Regex Parse
Regex-parse is a simple regular expression parser that parses a string of regular expression and outputs an abstract syntax tree.
Usage
import { parse, Node, guard } from "https://deno.land/x/regex_parse/mod.ts"
let tree = parse("(?<name>foo)|(bar)*foo{3,4}");
function walk(s: Node) {
if (guard.isChar(s)) {
// code
}
if (guard.isGroup(s)) {
// code
}
}
walk(tree);
This module only does regular expression parsing, with no other apis. Use built in guards to help you process nodes.
Cli
Installation:
deno install -n rep https://deno.land/x/regex_parse/rep.ts
Options:
rep --help
Usage:
$ rep <expression>
Commands:
<expression> regular expression to parse
For more info, run any command with the `--help` flag:
$ rep --help
Options:
-h, --help Display this message
-v, --version Display version number
rep
also process regular expression from stdin if it received no arguments:
echo -n "(?<number>[0-9]|a*)?" | rep | jq
{
"type": "quntifier",
"kind": "?",
"child": {
"type": "group",
"kind": "named",
"child": {
"type": "union",
"left": {
"type": "characterClass",
"negated": false,
"expressions": [
{
"type": "classRange",
"from": "0",
"to": "9"
}
]
},
"right": {
"type": "quntifier",
"kind": "*",
"child": {
"type": "char",
"value": "a"
}
}
},
"name": "number"
}
}
Api
Node
interface Node {
type: string;
}
This interface represents any javascript object that has a type field, representing a node. It is used in the below documentation to refer to any node.
Char
interface Char {
type: "char";
value: string;
}
A simple literal character.
Assertion
interface Assertion {
type: "anchor";
value: "$" | "^";
}
This node is either an $
end marker or ^
begin marker.
Control
A control character
interface Control {
type: "Control";
value: string;
}
Currently the possible value of field value
are \n\t\v\f\r
.
Escaped
interface Escaped {
type: "escaped";
value: string;
}
A character escaped with /
, you can find \b
for boundary and \k
for backreference here if you need them.
Null
interface Null {
type: "null";
}
This node represents nothing or the empty string. It is used in situations such as ()

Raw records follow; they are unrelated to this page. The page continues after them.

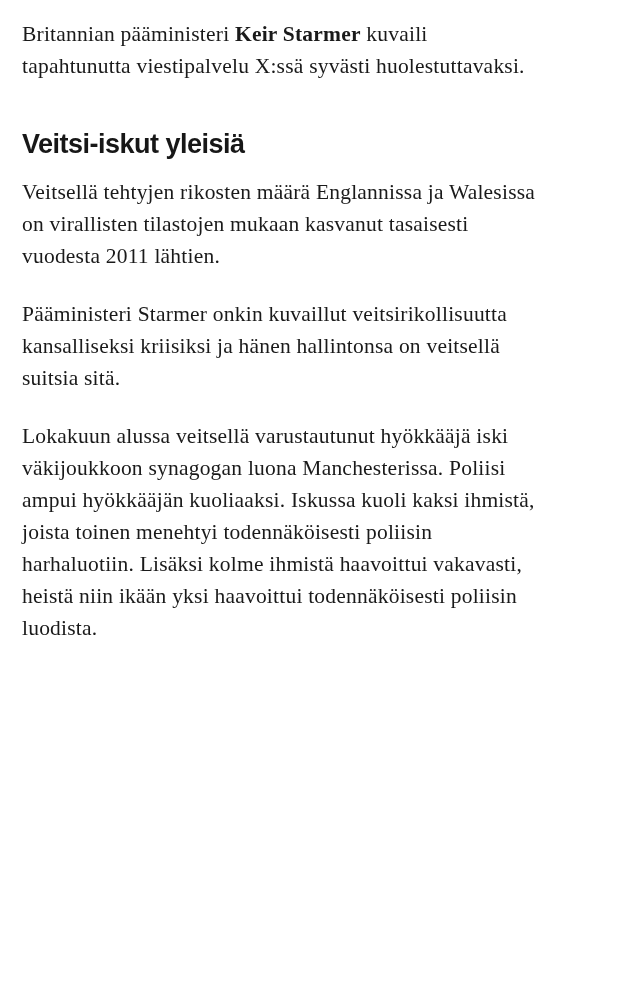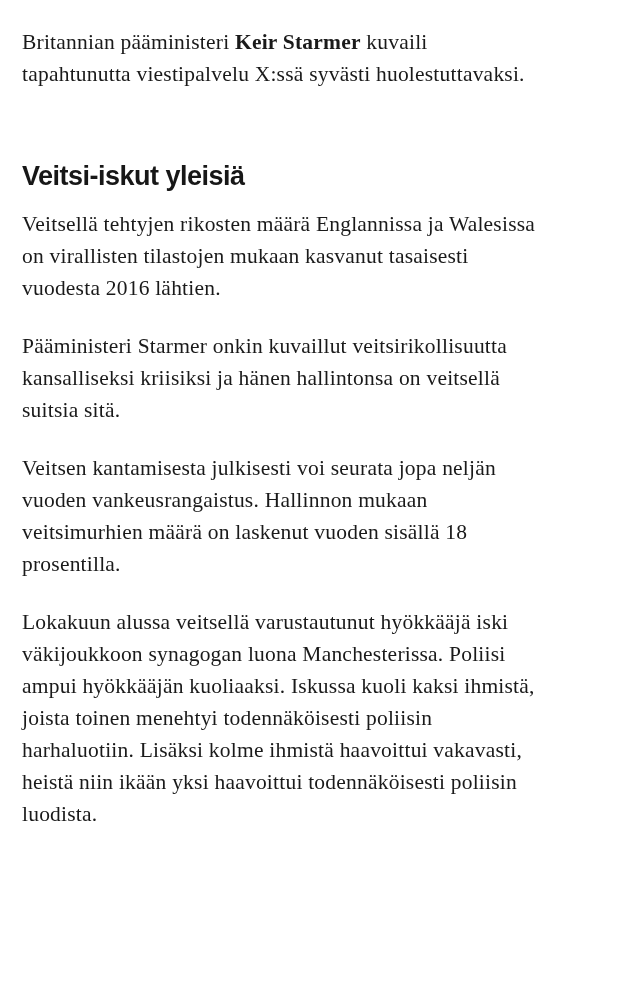"Britannian pääministeri Keir Starmer" .page { padding: 26px 22px 0 22px -> 18px 22px 0 22px }
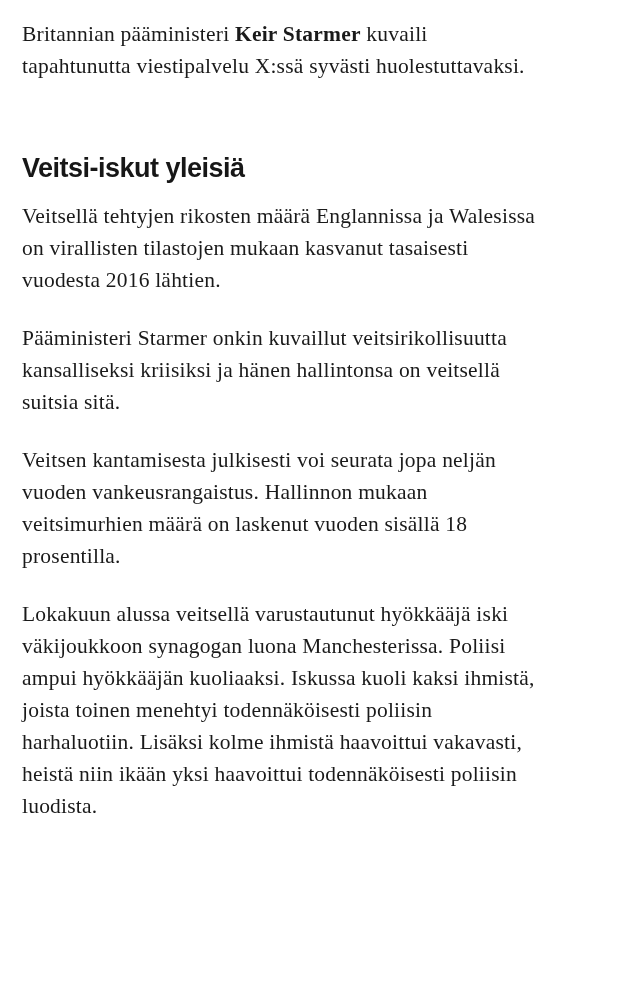"Veitsi-iskut yleisiä" h2.section-heading { margin: 68px 0 14px 0 -> 44px 0 14px 0 }
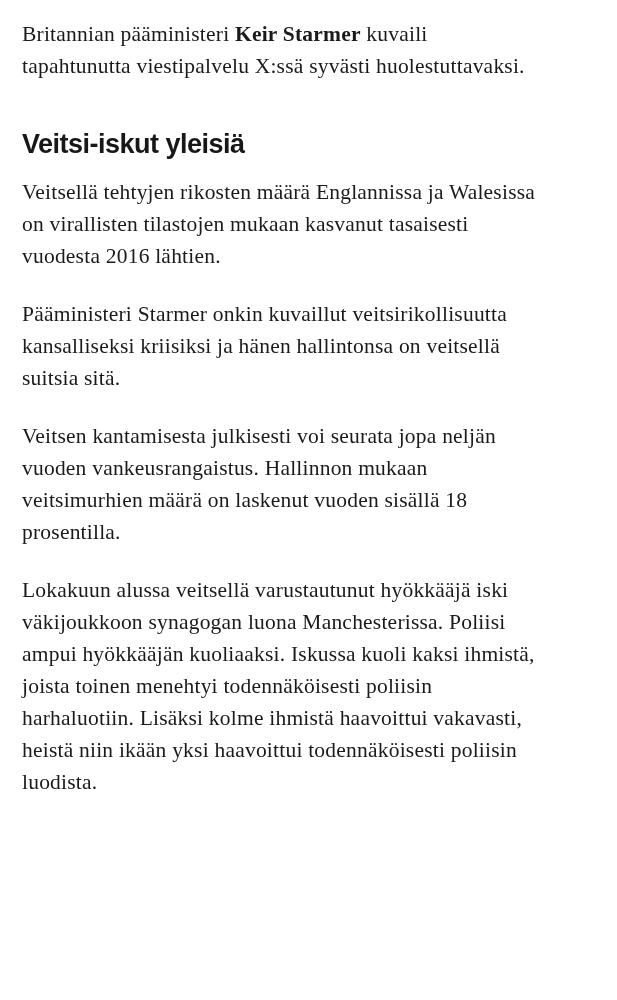"Veitsellä tehtyjen rikosten määrä" p.body { text: 2016 -> 2011 }
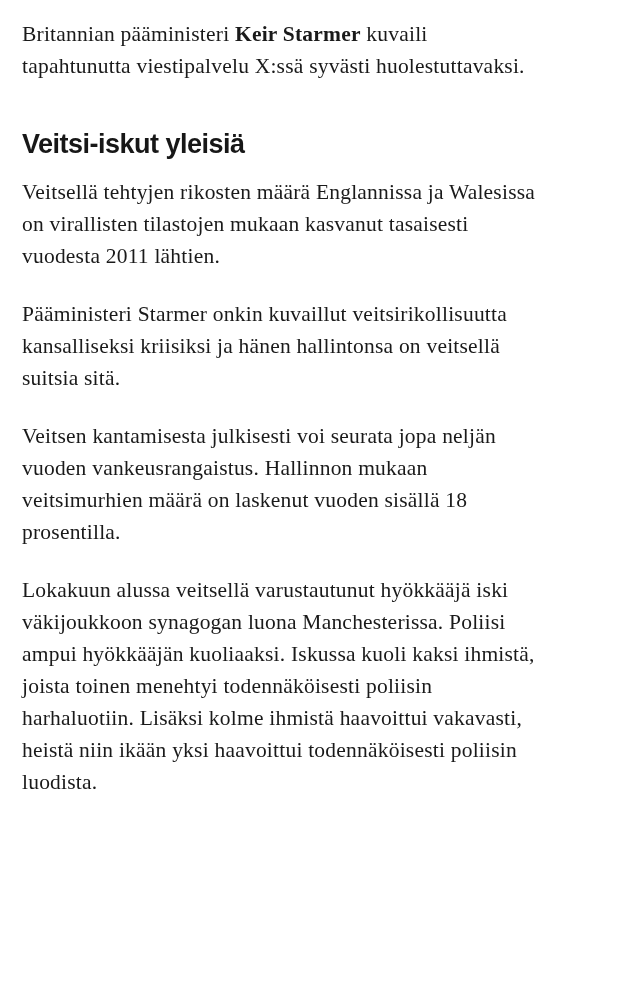"Veitsen kantamisesta julkisesti voi" p.body { html: <p>Veitsen kantamisesta julkisesti voi seurata jopa neljän vuoden vankeusrangaistus. Hallinnon mukaan veitsimurhien määrä on laskenut vuoden sisällä 18 prosentilla.</p> -> none }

where the capturing group has nothing in it, or a|
where there is nothing on either side of the pipe.
CharacterClass
interface CharacterClass {
type: "characterClass";
negated: boolean;
expressions: (Char | ClassRange)[];
}
A character class with surounded by []
.
ClassRange
interface ClassRange {
type: "classRange";
from: string;
to: string;
}
Class range in the format of [x-y]
in which the codepoint of x has to be smaller than y. This node is only found within a characterClass
.
Star
interface Star {
type: "quntifier";
kind: "*"
child: Node;
}
The kleene star *
.
Plus
interface Plus {
type: "quntifier";
kind: "+";
child: Node;
}
The kleene plus +
.
Range
interface Range {
type: "quntifier";
kind: "{";
from: number;
to?: number;
}
A range quntifier of the form x{min,max}
. The to
field is missing if the quntifier appeared like this x{3,}
and the same if this x{3}
.
Option
interface Option {
type: "quntifier";
kind: "?";
}
A ?
.
Simple
interface Simple {
type: "group";
kind: "simple"
child: Node;
}
An ordinar capturing group ()
.
LookAhead
interface LookAhead {
type: "group";
kind: "lookAhead";
negated: boolean;
child: Node;
}
Look ahead in the form (?=)
or negated (?!)
.
LookBehind
interface LookBehind {
type: "group";
kind: "lookBehind";
negated: boolean;
child: Node;
}
Look behind in the form (?<=)
or negated (?<!)
.
NonCapturing
interface NonCapturing {
type: "group";
kind: "nonCapturing";
child: Node;
}
Noncapturing group in the form (?:)
.
Named
interface Named {
type: "group";
kind: "named";
child: Node;
name: string;
}
A named group of the form (?<name>)